One of the great strengths of the United States is . . . we have a very
large Christian population—we do not consider ourselves a Christian
nation or a Jewish nation or a Muslim nation.
That is one of the few public utterances by President Obama that I agree with wholeheartedly even though many Christians undoubtedly took great umbrage to his statement. What caught my interest was the title and premise of his essay, the notion that Islam is the greatest challenge to our evangelistic mission in this era.
Is that true? Is Islam the greatest challenge to our evangelistic mission and efforts? That certainly is the popular narrative. Islam, a religion that to a great many people is synonymous with the dread "other" and the threat of Islamist terrorism and instability in the Middle East, is the convenient enemy of the day and gives us a tangible opponent. Certainly from a civilization standpoint, Islam is a grave threat although the reason it is a threat has more to do with our self-driven cultural disintegration. But from a Great Commission standpoint is Islam our greatest challenge?
In a word, no.
Not when the vast majority of Christians are neither equipped nor encouraged in a tangible way to make disciples, preferring instead to make going to church as convenient and comfortable as possible.

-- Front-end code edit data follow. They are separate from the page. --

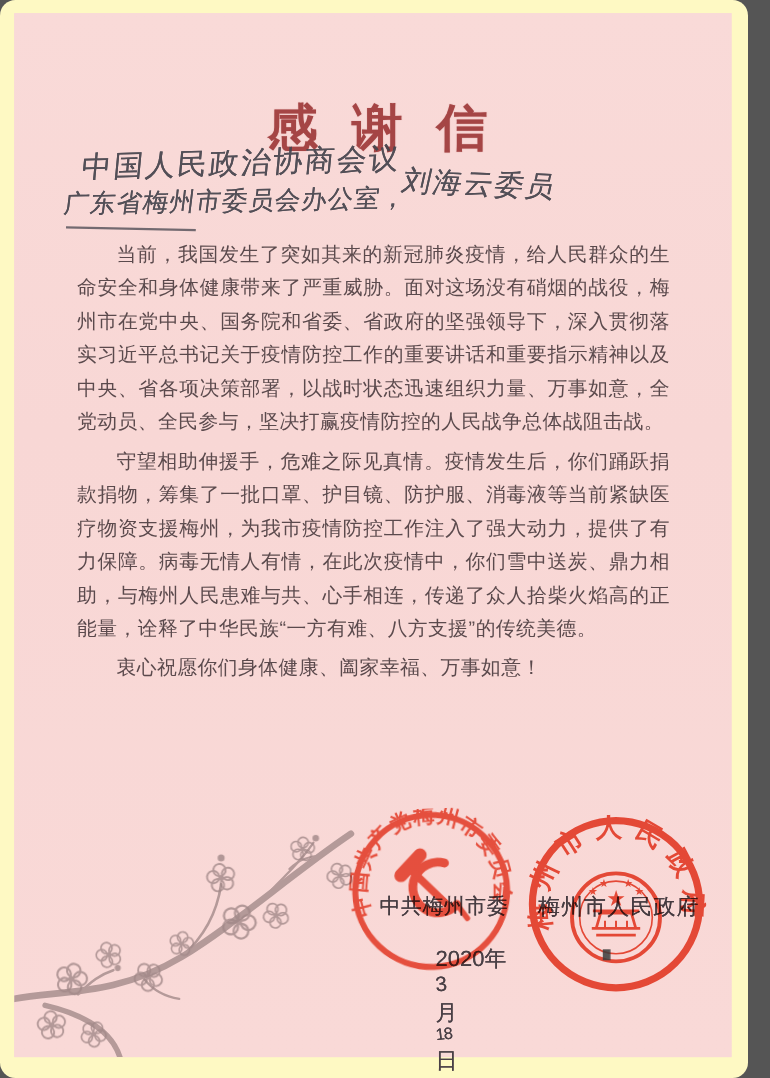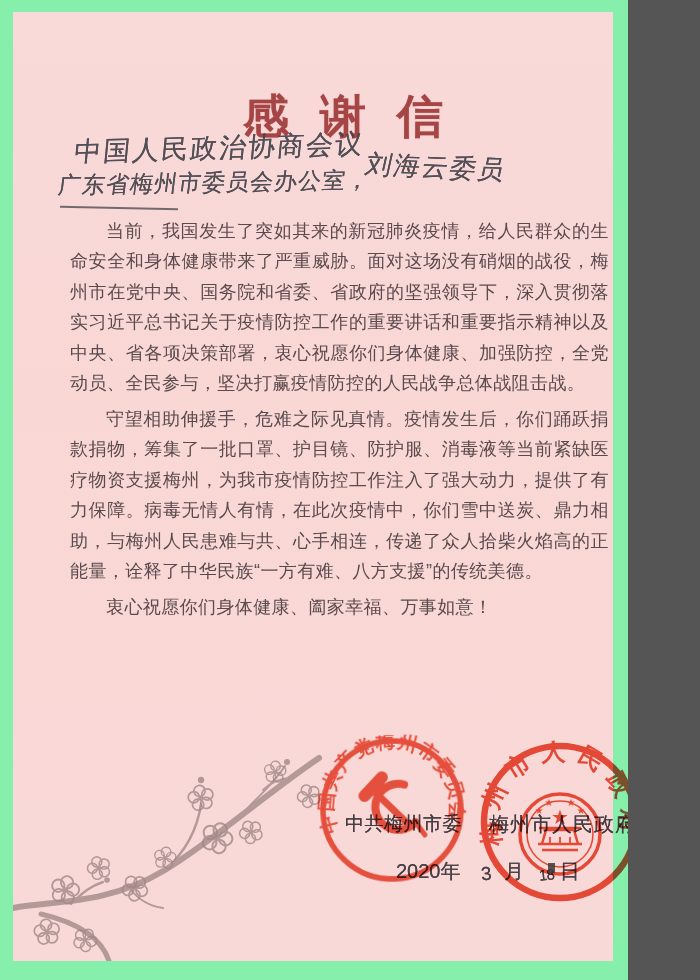--- a/index.html
+++ b/index.html
@@ -4,9 +4,10 @@
 <style>
   html,body{margin:0;padding:0;background:#555;}
   .page{
-    position:relative;width:628px;height:980px;overflow:hidden;
-    background:#86efac;
+    position:relative;width:680px;height:980px;overflow:hidden;
+    background:#fef9c3;
     font-family:"Liberation Sans","DejaVu Sans",sans-serif;
+    border-radius:14px;
   }
   .paper{
     position:absolute;left:13px;top:12px;right:15px;bottom:19px;

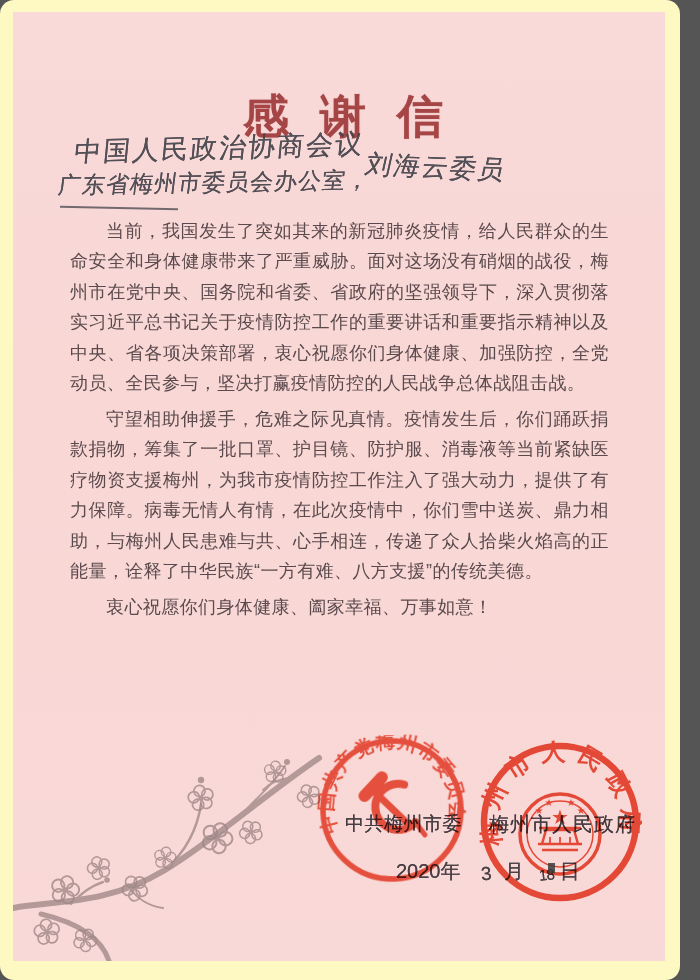--- a/index.html
+++ b/index.html
@@ -109,7 +109,7 @@
   <div class="hand-underline"></div>
 
   <div class="body-text">
-    <p>当前，我国发生了突如其来的新冠肺炎疫情，给人民群众的生命安全和身体健康带来了严重威胁。面对这场没有硝烟的战役，梅州市在党中央、国务院和省委、省政府的坚强领导下，深入贯彻落实习近平总书记关于疫情防控工作的重要讲话和重要指示精神以及中央、省各项决策部署，衷心祝愿你们身体健康、加强防控，全党动员、全民参与，坚决打赢疫情防控的人民战争总体战阻击战。</p>
+    <p>当前，我国发生了突如其来的新冠肺炎疫情，给人民群众的生命安全和身体健康带来了严重威胁。面对这场没有硝烟的战役，梅州市在党中央、国务院和省委、省政府的坚强领导下，深入贯彻落实习近平总书记关于疫情防控工作的重要讲话和重要指示精神以及中央、省各项决策部署，以战时状态迅速组织力量、万事如意，全党动员、全民参与，坚决打赢疫情防控的人民战争总体战阻击战。</p>
     <p>守望相助伸援手，危难之际见真情。疫情发生后，你们踊跃捐款捐物，筹集了一批口罩、护目镜、防护服、消毒液等当前紧缺医疗物资支援梅州，为我市疫情防控工作注入了强大动力，提供了有力保障。病毒无情人有情，在此次疫情中，你们雪中送炭、鼎力相助，与梅州人民患难与共、心手相连，传递了众人拾柴火焰高的正能量，诠释了中华民族“一方有难、八方支援”的传统美德。</p>
     <p>衷心祝愿你们身体健康、阖家幸福、万事如意！</p>
   </div>

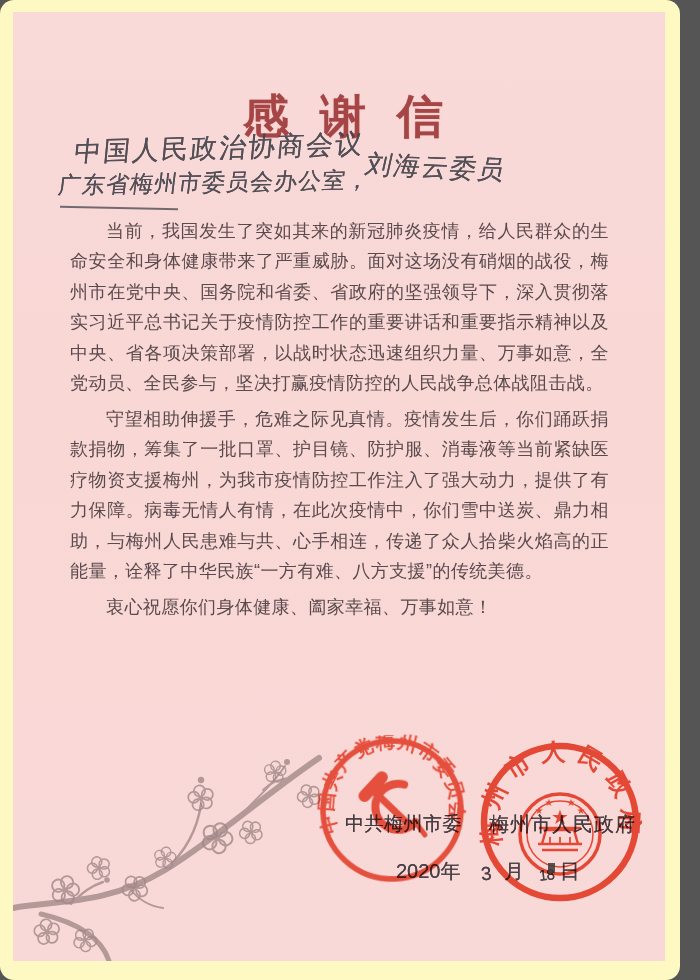--- a/index.html
+++ b/index.html
@@ -45,8 +45,9 @@
   .signature-government{left:489px;font-size:20px;letter-spacing:1px;}
   .date-line{
     position:absolute;left:396px;top:858px;z-index:2;display:inline-flex;
-    align-items:flex-end;color:#4a4046;font-size:20px;white-space:nowrap;
+    align-items:flex-start;color:#4a4046;font-size:20px;white-space:nowrap;
     text-shadow:0 0 .5px #4a4046;
+    flex-direction:column;
   }
   .date-line .gap1{width:20px}.date-line .gap2{width:13px}.date-line .gap3{width:15px}.date-line .gap4{width:6px}
   .date-hand{font-size:19px;transform:rotate(-5deg);}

Not when professing, sincere Christians ally themselves with groups that deny the Gospel with the excuse that they share certain cultural moral positions in common.
Not when churches invest untold millions on buildings and staff to cater to the needs and whims of church attenders.
Not when Christians see our enemies as people to be feared, controlled and even killed to protect a certain economic and socio-political lifestyle.
But while it is easy and perhaps perversely satisfying to despair, a trap I fall into over and over, it is also true that God's chosen tool is His church, His people. Flawed, prone to wander, often distracted, a foolish people preaching a foolish message about a foolish cross. God has indeed chosen the weak and foolish things of the world to confound the wise (1 Corinthians 1:27). While we are not only not up to the task but often are our own worst enemy, our message is inextricably linked to the sovereign power of our Creator God. If by a mere word He can speak the universe into existence He certainly can use a flawed sinner such as I to accomplish His eternal purpose in calling, regenerating, saving and redeeming a people for His own possession.
We need to worry a lot less about Islam and a lot more about ourselves but we should also not spend all of our time wringing our hands and instead putting those hands to work, each and every one of us, in our foolish and weak service on behalf of our glorious and holy Lord.